Des suivis de la qualité des eaux publiés récemment ont néanmoins montré que dans la plupart des étangs littoraux d’Occitanie, la qualité de l’eau s’est améliorée ou s’est stabilisée (Agence de l’Eau Rhône-Méditerranée-Corse, 2021). Dans la lagune de Thau (Derolez et al., 2020) et dans la Loire (Minaudo et al., 2015), l’augmentation des températures n’a pas eu d’effet sur les crises d’anoxies depuis 2 à 3 décennies. Ces dernières ont régressé en raison de la diminution des rejets domestiques de phosphore, conséquence de la mise en oeuvre après les années 1970 de législations nationale et européenne qui ont généralisé et amélioré le traitement des effluents urbains. Il semblerait donc que l’action de l’homme ait permis de limiter l’impact du réchauffement au moins sur cette période.
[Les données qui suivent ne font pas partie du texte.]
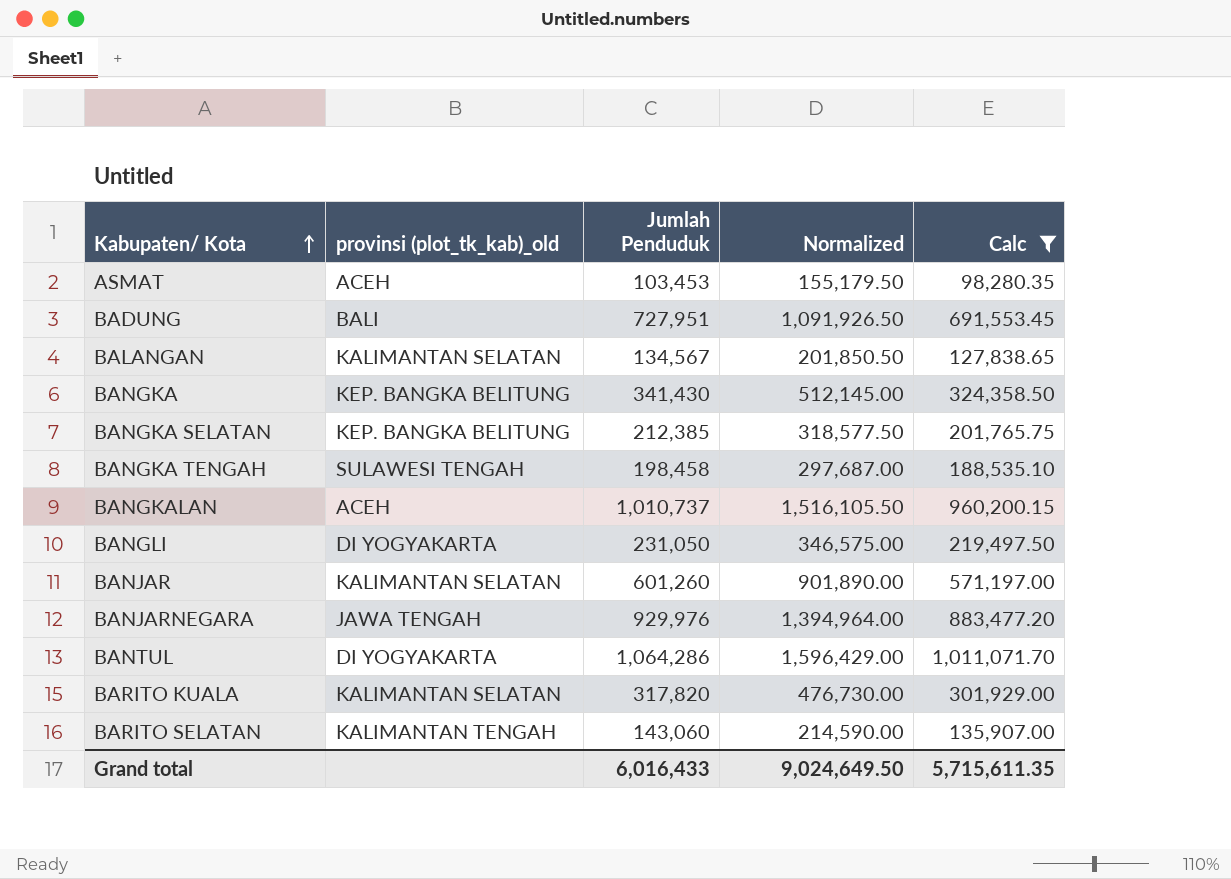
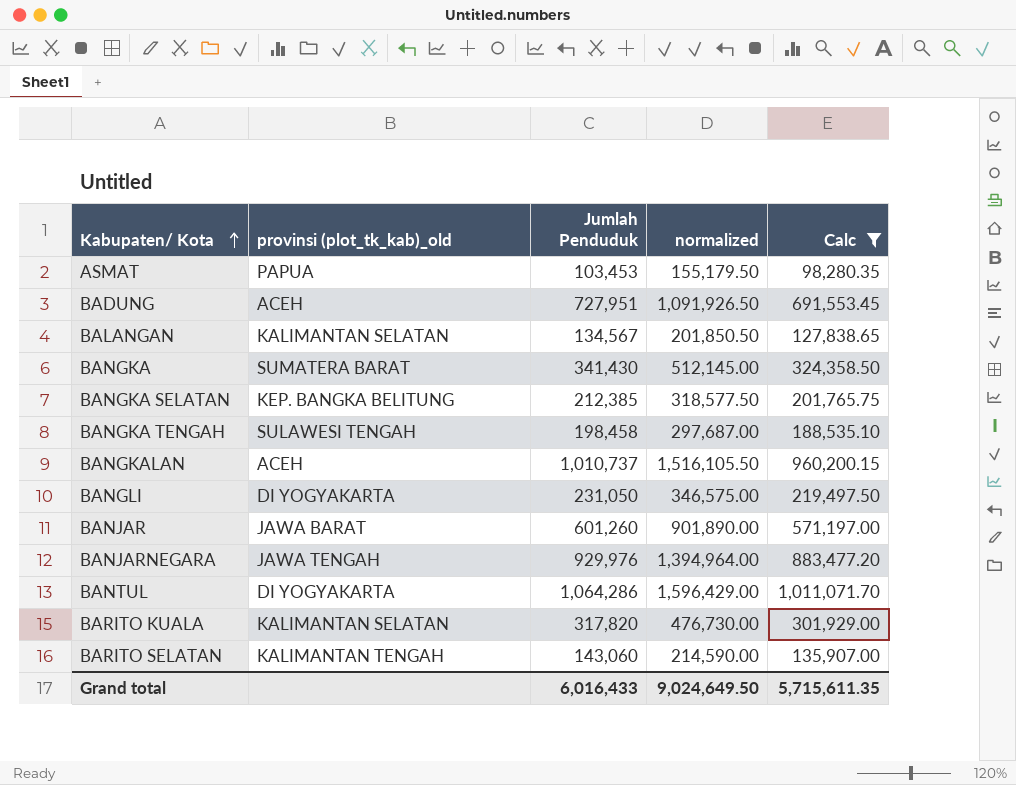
column name: Normalized -> normalized
ASMAT | provinsi (plot_tk_kab)_old: ACEH -> PAPUA
BADUNG | provinsi (plot_tk_kab)_old: BALI -> ACEH
BANGKA | provinsi (plot_tk_kab)_old: KEP. BANGKA BELITUNG -> SUMATERA BARAT
BANJAR | provinsi (plot_tk_kab)_old: KALIMANTAN SELATAN -> JAWA BARAT

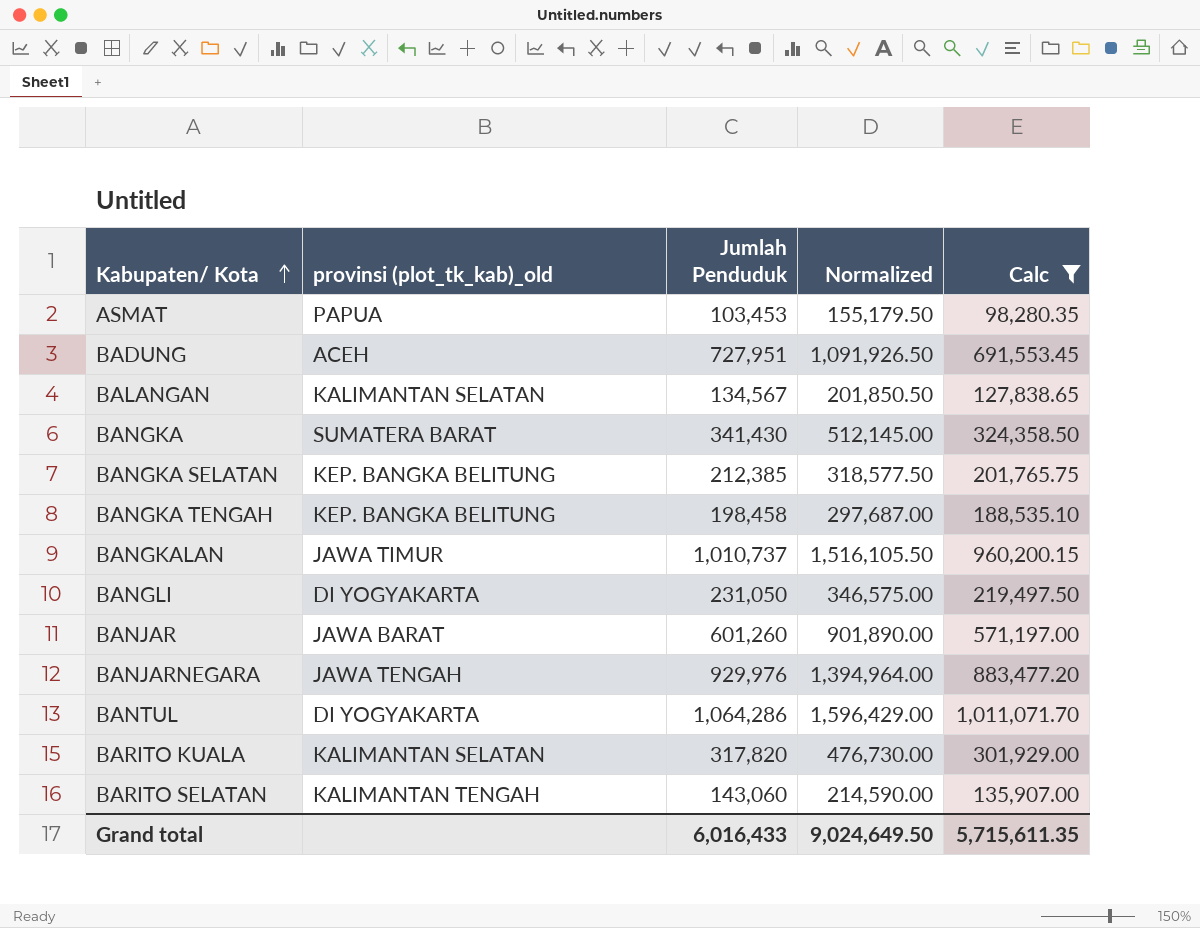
column name: normalized -> Normalized
BANGKA TENGAH | provinsi (plot_tk_kab)_old: SULAWESI TENGAH -> KEP. BANGKA BELITUNG
BANGKALAN | provinsi (plot_tk_kab)_old: ACEH -> JAWA TIMUR

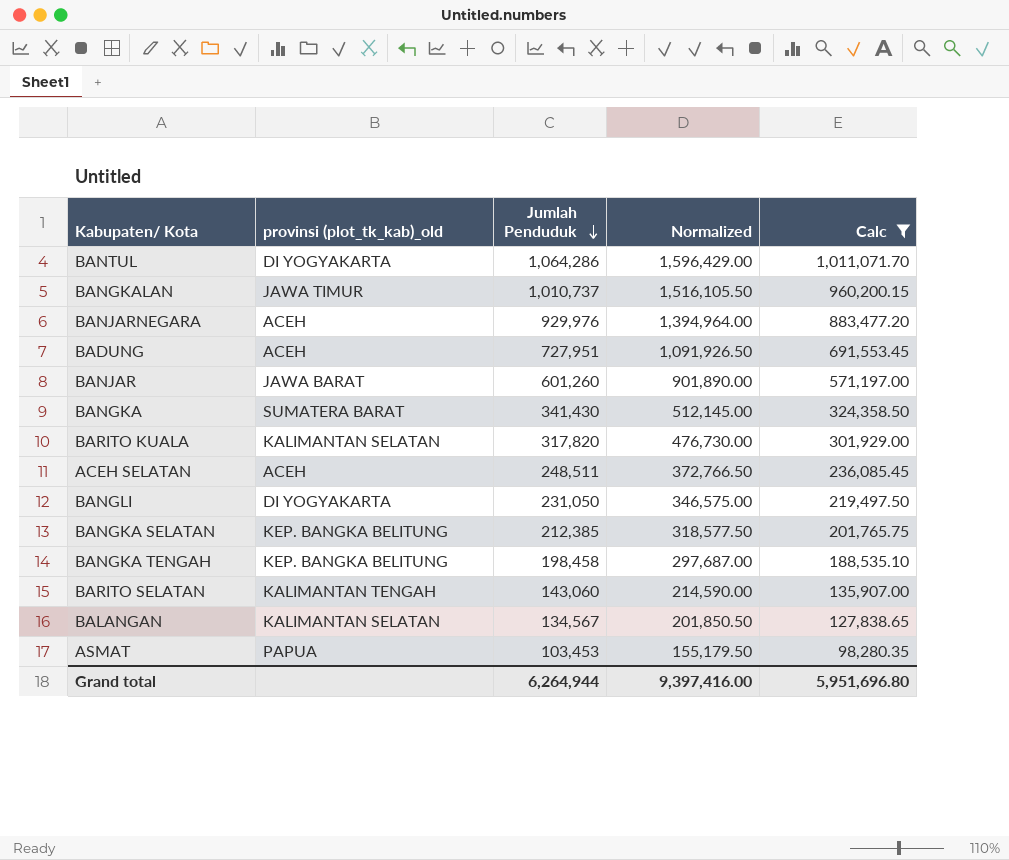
row order: Kabupaten/ Kota ascending -> Jumlah Penduduk descending
BANJARNEGARA | provinsi (plot_tk_kab)_old: JAWA TENGAH -> ACEH
row ACEH SELATAN: none -> ACEH | 248,511 | 372,766.50 | 236,085.45
Grand total | Jumlah Penduduk: 6,016,433 -> 6,264,944
Grand total | Normalized: 9,024,649.50 -> 9,397,416.00
Grand total | Calc: 5,715,611.35 -> 5,951,696.80

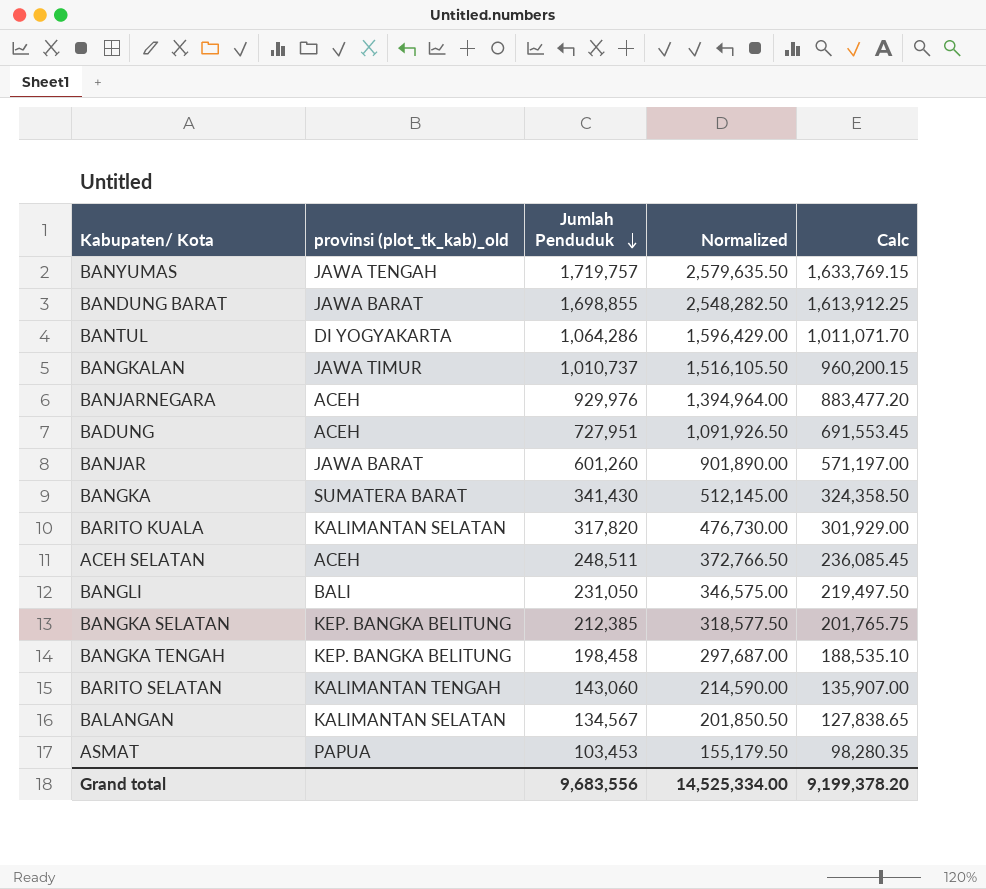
filter: Calc <= 1,011,071.70 -> none
BANGLI | provinsi (plot_tk_kab)_old: DI YOGYAKARTA -> BALI
Grand total | Jumlah Penduduk: 6,264,944 -> 9,683,556
Grand total | Normalized: 9,397,416.00 -> 14,525,334.00
Grand total | Calc: 5,951,696.80 -> 9,199,378.20

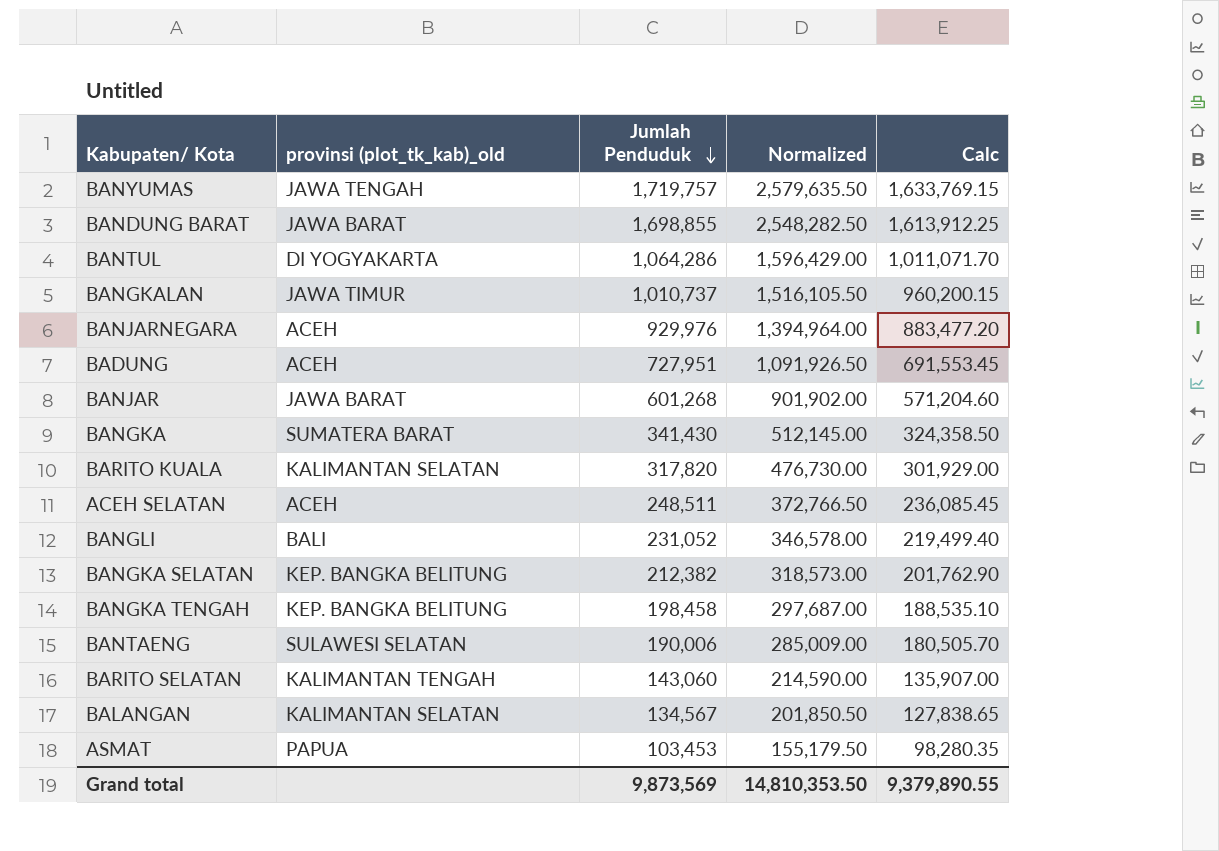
BANJAR | Jumlah Penduduk: 601,260 -> 601,268
BANJAR | Normalized: 901,890.00 -> 901,902.00
BANJAR | Calc: 571,197.00 -> 571,204.60
BANGLI | Jumlah Penduduk: 231,050 -> 231,052
BANGLI | Normalized: 346,575.00 -> 346,578.00
BANGLI | Calc: 219,497.50 -> 219,499.40
BANGKA SELATAN | Jumlah Penduduk: 212,385 -> 212,382
BANGKA SELATAN | Normalized: 318,577.50 -> 318,573.00
BANGKA SELATAN | Calc: 201,765.75 -> 201,762.90
row BANTAENG: none -> SULAWESI SELATAN | 190,006 | 285,009.00 | 180,505.70
Grand total | Jumlah Penduduk: 9,683,556 -> 9,873,569
Grand total | Normalized: 14,525,334.00 -> 14,810,353.50
Grand total | Calc: 9,199,378.20 -> 9,379,890.55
En revanche, l’augmentation de la température, la durée des épisodes de chaleur et peut-être paradoxalement l’amélioration de la qualité des eaux via la diminution des rejets de phosphore par rapport à ceux d’azote pourraient stimuler le développement d’algues ou de cyanobactéries toxiques ou leur sécrétion de toxines dans les milieux d’eaux douces et marins côtiers (Aubé et al., 2016 ; Pinay et al., 2017). Cependant, l’importance relative des différentes variables clés dans les développements d’algues toxiques (figure 3.10) est encore mal connue (Wells et al., 2015). Outre la prolifération des algues toxiques, l’augmentation de la température pourrait également favoriser l’apparition ou la prolifération de germes pathogènes pour l’homme notamment ceux responsables d’infections digestives (gastroenterovirus et vibrio cholérique) (Estève et al., 2015) ou pour les organismes aquatiques particulièrement dans les élevages (voir chapitre-enjeu Santé).
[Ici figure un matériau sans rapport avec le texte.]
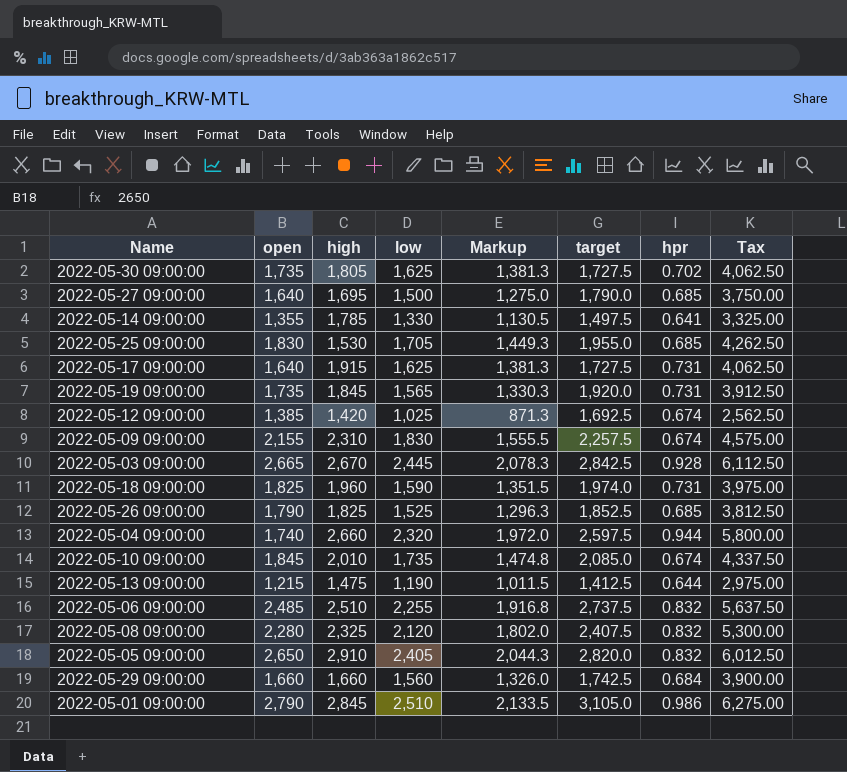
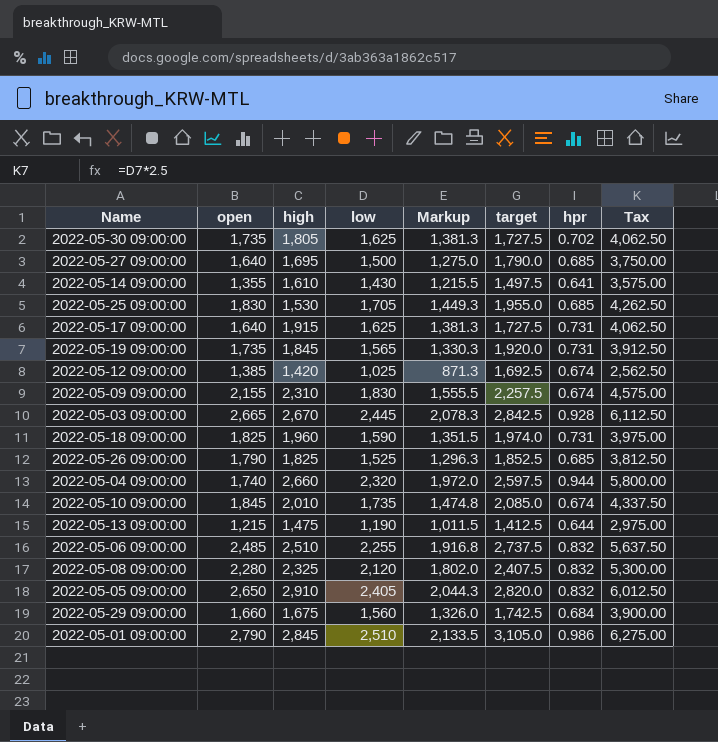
2022-05-14 09:00:00 | high: 1,785 -> 1,610
2022-05-14 09:00:00 | low: 1,330 -> 1,430
2022-05-14 09:00:00 | Markup: 1,130.5 -> 1,215.5
2022-05-14 09:00:00 | Tax: 3,325.00 -> 3,575.00
2022-05-29 09:00:00 | high: 1,660 -> 1,675

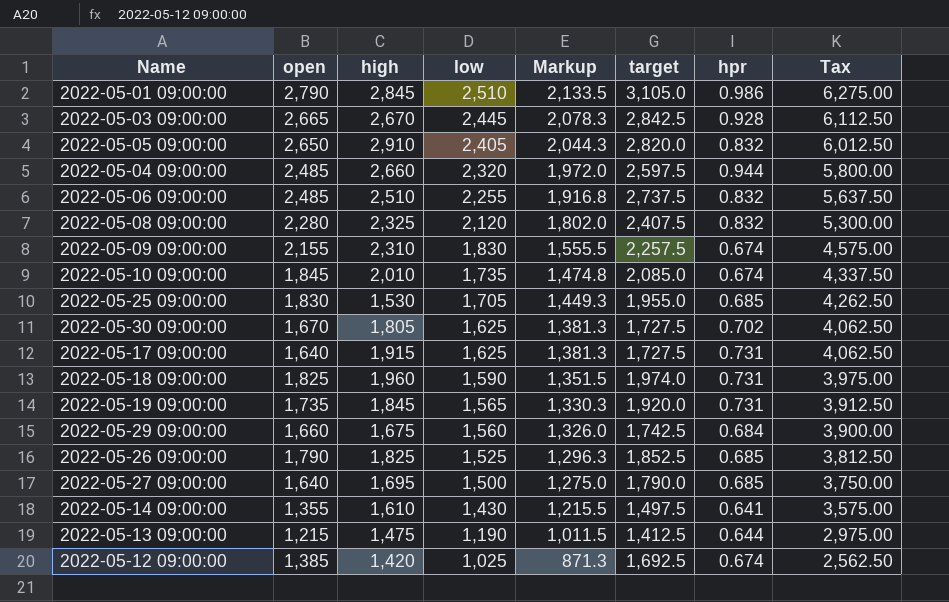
row order: none -> low descending
2022-05-04 09:00:00 | open: 1,740 -> 2,485
2022-05-30 09:00:00 | open: 1,735 -> 1,670

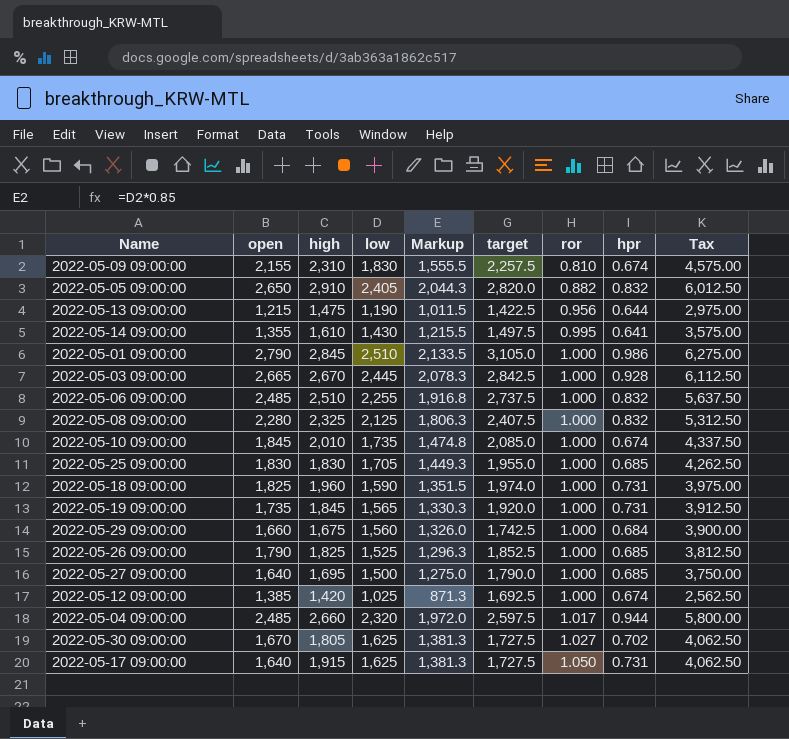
row order: low descending -> ror ascending
column ror | position: none -> 7
2022-05-13 09:00:00 | target: 1,412.5 -> 1,422.5
2022-05-08 09:00:00 | low: 2,120 -> 2,125
2022-05-08 09:00:00 | Markup: 1,802.0 -> 1,806.3
2022-05-08 09:00:00 | Tax: 5,300.00 -> 5,312.50
2022-05-25 09:00:00 | high: 1,530 -> 1,830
Le changement climatique aura également pour effet des étiages sévères et prolongés. Dans ces conditions les rejets ponctuels d’effluents urbains et industriels et diffus de l’agriculture ne seraient plus dilués et les concentrations en métaux, pesticides, médicaments, etc. pourraient dépasser les valeurs limites fixées par la DCE pour une bonne qualité des eaux. A l’inverse, les épisodes pluvieux bien que moins fréquents pourraient être plus violents ou plus étendus que par le passé. Les crues pourraient en particulier mobiliser les polluants (métaux, arsenic) contenus dans les stériles des anciennes mines en particulier sur les bassins des Gardons et de l’Aude (Salsigne). Il est important de garder en mémoire que lors de ces épisodes pluvieux violents des quantités importantes de polluants (pesticides et éléments nutritifs épandus sur les sols agricoles, eaux usées non traitées) et de déchets de toute nature (matières plastiques, macro déchets) rejoignent les milieux côtiers.

Figure 3.10. Schéma conceptuel montrant l’impact du changement climatique sur les variables clés des milieux aquatiques et les interactions avec les algues toxiques ou nuisibles qui peuvent conduire à des proliférations. (Source : d’après Wells et al., 2015).